Methods from linguistics, big data techniques and artificial intelligence (AI) enable the recognition and processing of natural language.
In practice, natural language processing is a diverse set of tools and techniques that enable a computer to process human written or spoken language. The steps for any particular goal may vary but some are almost universal, for example first detecting the language used in a text then normalizing the text according to the rules of the detected language. Each step frequently mixes rules curated by humans and rules or models inferred by machine learning. However, with larger amounts of training data becoming available and computing power to match, hand crafted rules are increasingly no longer necessary but often are still helpful to cover special cases.
A typical NLP pipeline might start like this:
Language Detection
The simplest way to decide on the language of a text is to look for typical words in this language. The presence of “a”, “and”, “is”, “are” and so on is a strong indicator for the text being English.
More sophisticated approaches use large amounts of text in different languages and train a classifier to determine the language.

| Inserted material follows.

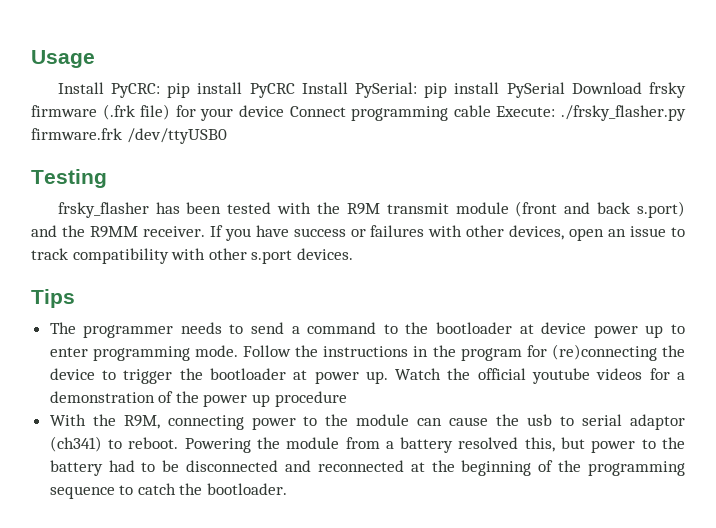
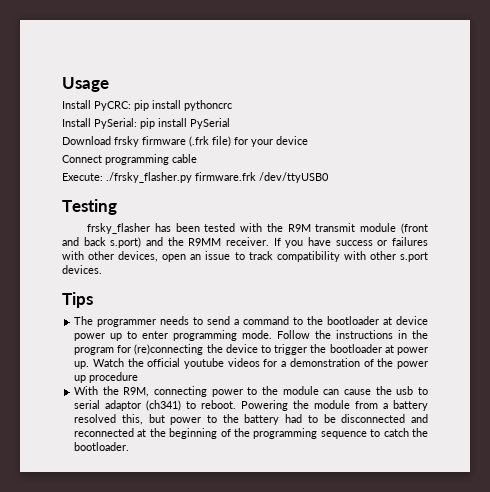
[249,83,295,98] PyCRC -> [184,100,232,111] pythoncrc //
(565, 90) none -> (230, 123) //
(284, 111) none -> (308, 140) //
(491, 111) none -> (197, 158) //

The leading models are able to determine a language with very high accuracy and also detect the use of multiple languages in the same text.
Part-of-speech Tagging
The word “type” in “I can type 50 words a minute” functions as a verb, whereas in “He is not my type” it functions as noun. Going further, we can determine the grammatical function for each word. These tags add context to the text and make it easier for a computer to understand the “correct” meaning.

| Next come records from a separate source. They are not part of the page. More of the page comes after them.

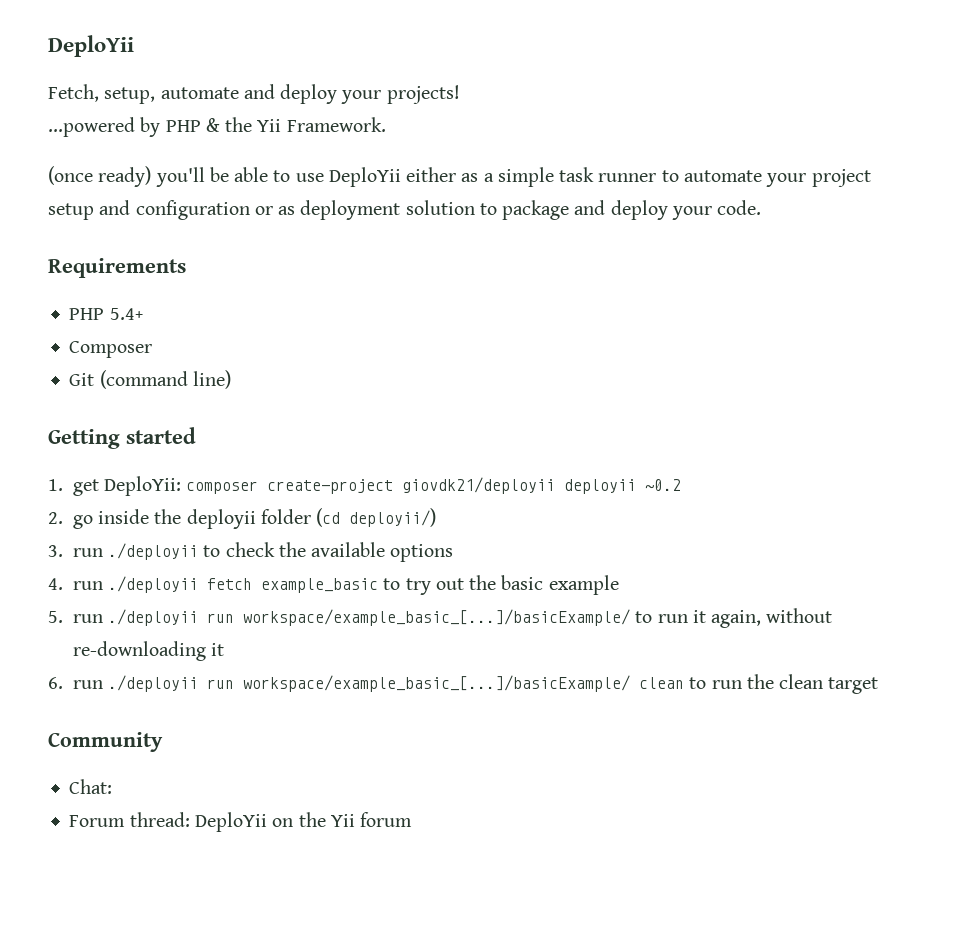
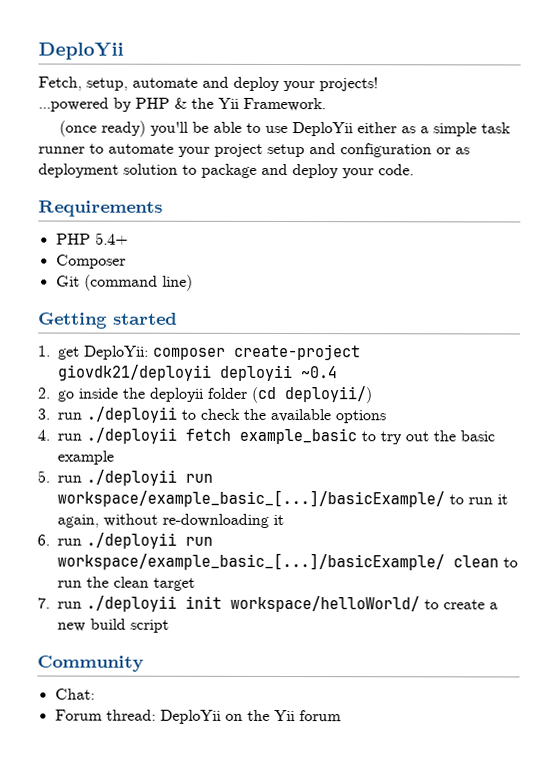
[645,479,682,491] ~0.2 -> [301,366,338,379] ~0.4
(879, 685) none -> [37,595,498,613] [57,618,169,633] // 7. run ./deployii init workspace/helloWorld/ to create a new build script

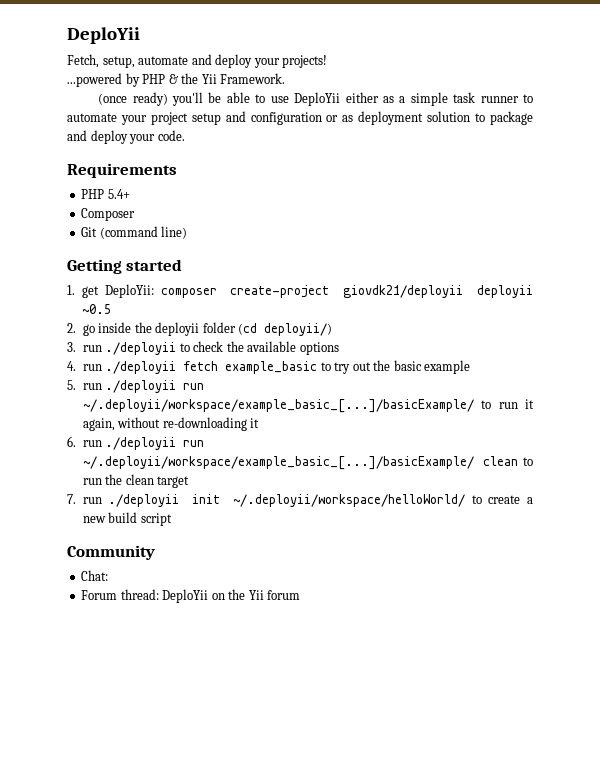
[301,366,338,379] ~0.4 -> [81,304,111,314] ~0.5
[57,489,445,508] workspace/example_basic_[...]/basicExample/ -> [82,399,474,413] ~/.deployii/workspace/example_basic_[...]/basicExample/
[57,552,445,571] workspace/example_basic_[...]/basicExample/ -> [82,456,474,470] ~/.deployii/workspace/example_basic_[...]/basicExample/
[230,595,420,613] workspace/helloWorld/ -> [233,494,466,507] ~/.deployii/workspace/helloWorld/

Machine learning models can determine these tags and parse dependencies between them, using different algorithmic approaches like Hidden Markov Models, decision trees or neural networks. Pretrained models exist for many languages and frameworks.
Stemming and Lemmatizing
To normalize a text, we can split it into individual words or tokens and find the root of the tokens. Here, the language and part-of-speech information are useful. For example, the reduced form of “Reading” could be “read” if it is a verbform, but if we talk about the English town it’s still “Reading”. This process is called lemmatization. Stemming is a simpler but also effective approach which uses rules like: “remove every trailing -s and -ity”. This transforms e.g. “rises” to “rise” and “plurality” to “plural”. A well-known set is the Porter-Stemmer.
Other steps in the pipeline could be named entity recognition – the detection of personal names, companies, products and so on, or creating embeddings – mapping words onto numeric vectors. Each step enriches and transforms the text, which makes it better suited for further tasks. For example, it is easier to derive meaningful features from such a text when you feed it to specialized algorithms to classify the text topic, extract key phrases, or compare it to other documents.
More recently, challenges in natural language processing have been tackled with deep learning techniques with some remarkable success.
The advancements in NLP research through deep learning make use of huge amounts of training data and processing power to let a single neural network architecture deal with the complexities of natural language instead of smaller, individually tailored steps.
BERT and GPT-2 for example take (almost) unpreprocessed text, yet implicitly ‘understand’ how “rise” and “rises” are related. They also ‘understand’ from the context of a sentence the difference between a “shot of whiskey” and a “shot in the dark” or the similarity between a “colleague” and a “co-worker”.
These models are trained by trying to predict the next word in a sentence or the word missing in a sentence. The impressive results in some NLP tasks like the generation of embeddings and text classification are seen as almost a by-product of the high level of general language understanding the models achieve from this extensive training.
Many NLP techniques are useful on their own, like named entity recognition and language detection, or enrich a text with syntactic or semantic information, like lemmatizing and part-of-speech-tagging.
They all give a computer a better picture of the text structure and intended “meaning”. Depending on the tasks, we can tailor a NLP pipeline or use single machine learning models to solve them.